FIG. 1 is a diagram illustrating an overall configuration of a computer system according to an embodiment.

A computer system 1 includes one or more client apparatuses (also referred to as clients) 10 and a cluster storage system 2. The client apparatuses 10 and the nodes 20 of the cluster storage system 2 are coupled via a public network 11 (an example of a first network), for example. Moreover, the nodes 20 of the cluster storage system 2 are coupled via a cluster network 12 (an example of a second network).

The client apparatus 10 executes input/output (I/O) of data (user data) with respect to volumes managed by the cluster storage system 2 and executes various processes.

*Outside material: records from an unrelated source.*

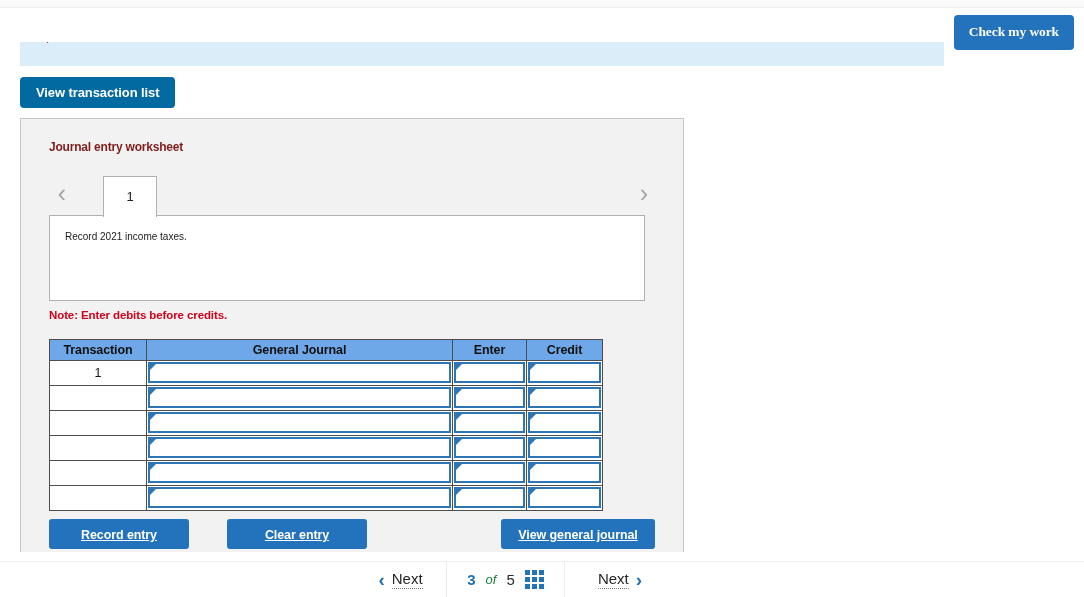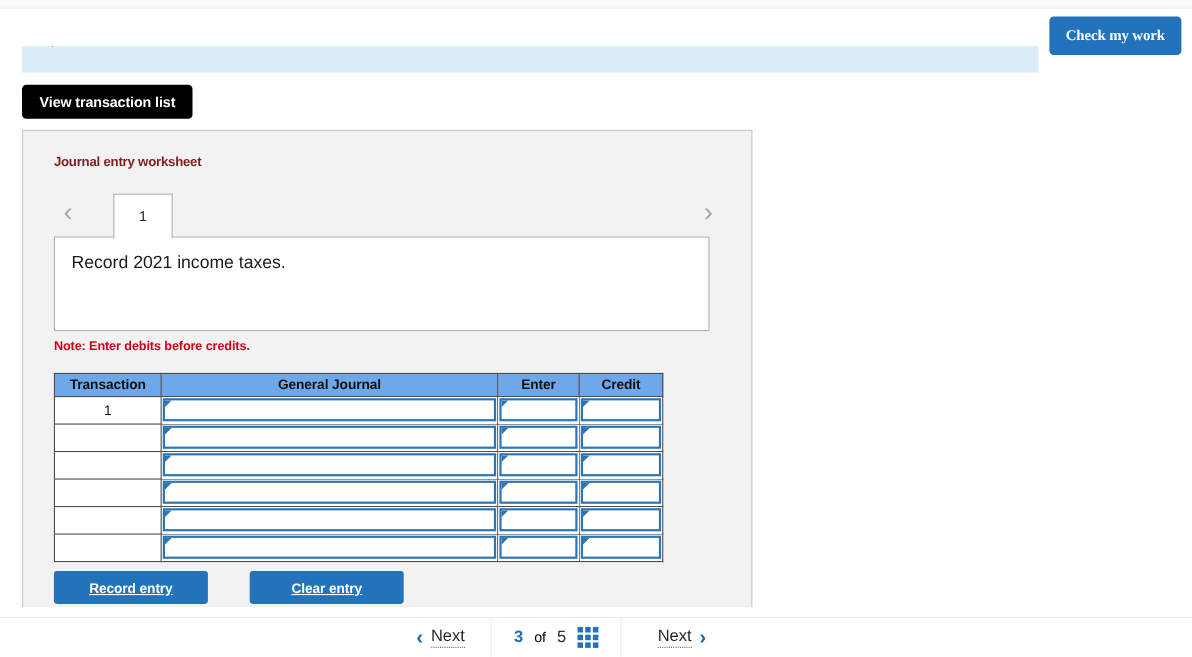"View transaction list" .view-tx-btn { background: #000000 -> #0369a1 }
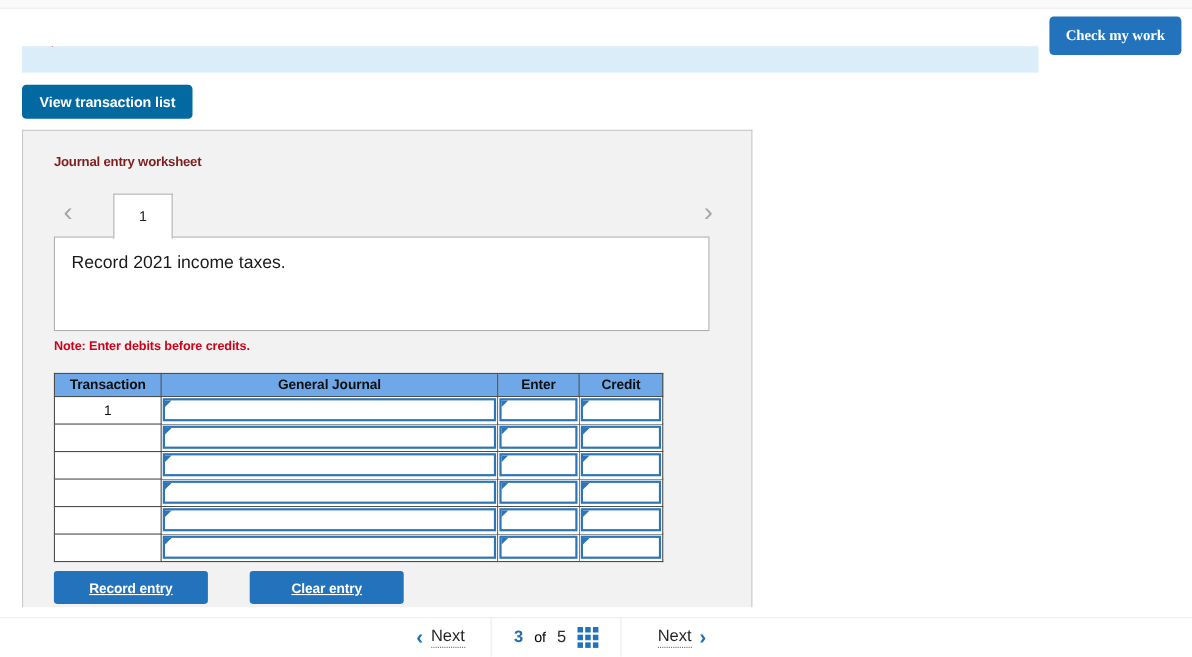"Record 2021 income taxes." .instr-text { font-size: 16px -> 10px }
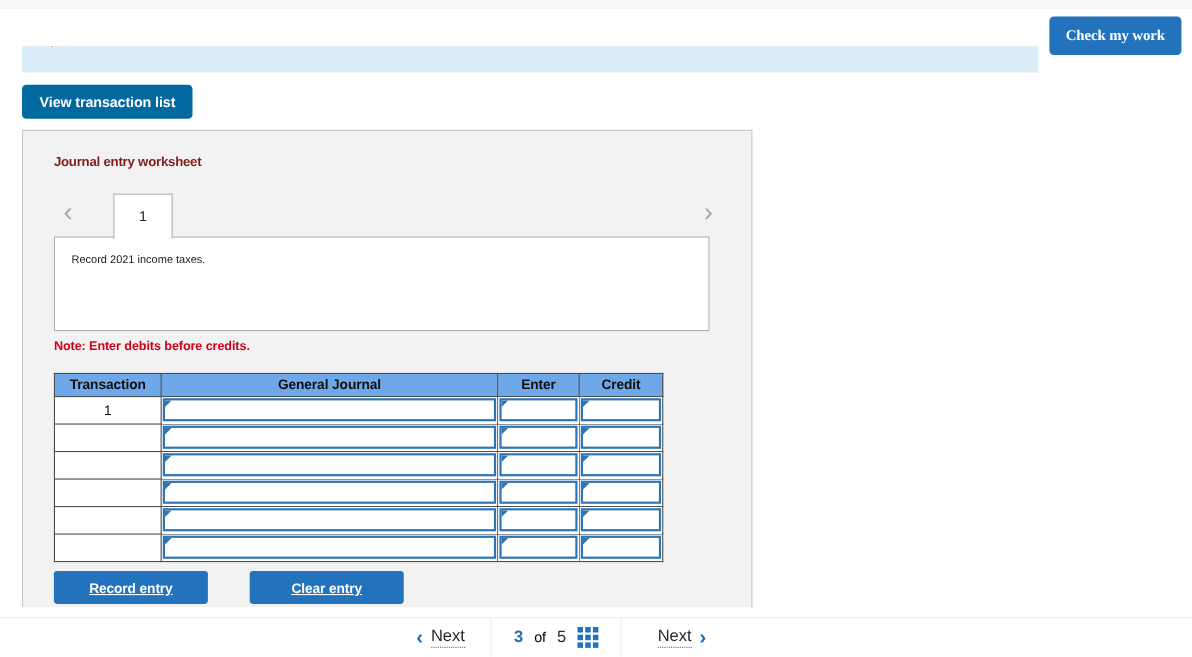"View general journal" button.ws-btn { html: none -> <button>View general journal</button> }
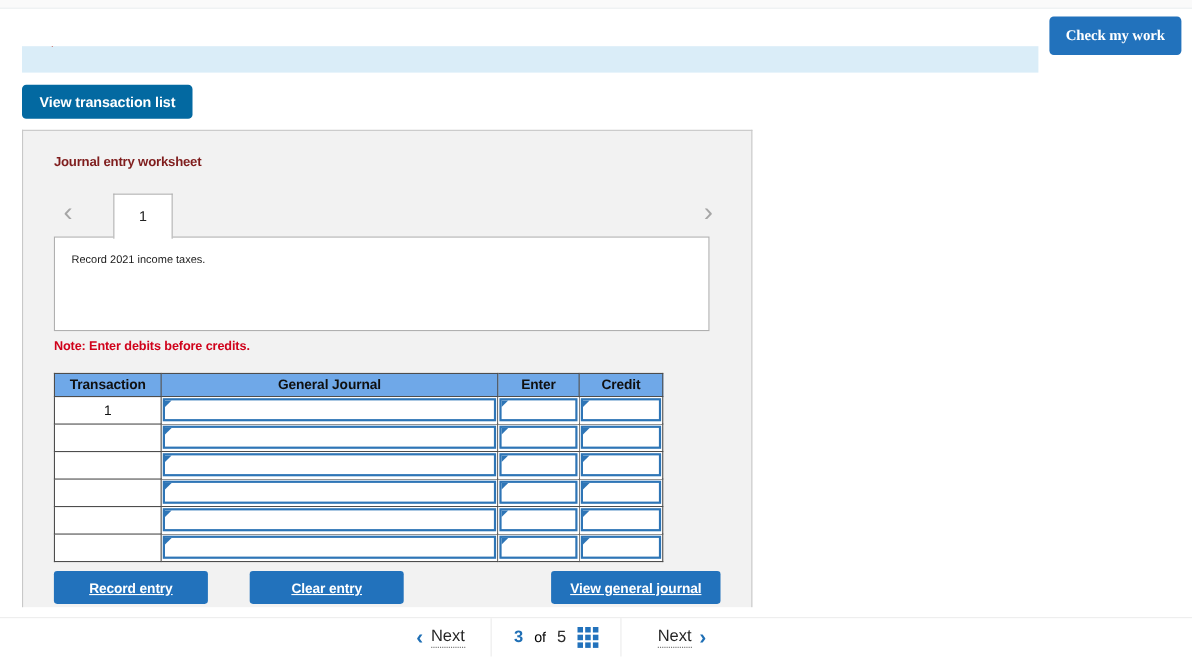"of" .pg-of { color: #000000 -> #15803d; font-style: none -> italic }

The public network 11 is a public network such as the Internet, for example. A non-public network may be used instead of the public network 11. The public network 11 is used for I/O of user data from the client apparatus 10 and transmission/reception of management commands to/from the nodes 20, for example. The cluster network 12 is a LAN (Local Area Network), for example, but is not limited to LAN but may be another network. The cluster network 12 is used for performing heartbeat between the nodes 20 that form a sub-cluster pair and copying data when a node of the sub-cluster pair is changed, for example.

The cluster storage system 2 includes a plurality of nodes 20 (storage nodes). The node 20 may be a physical computer, for example. The node 20 includes a control plane 30 and a data plane 40.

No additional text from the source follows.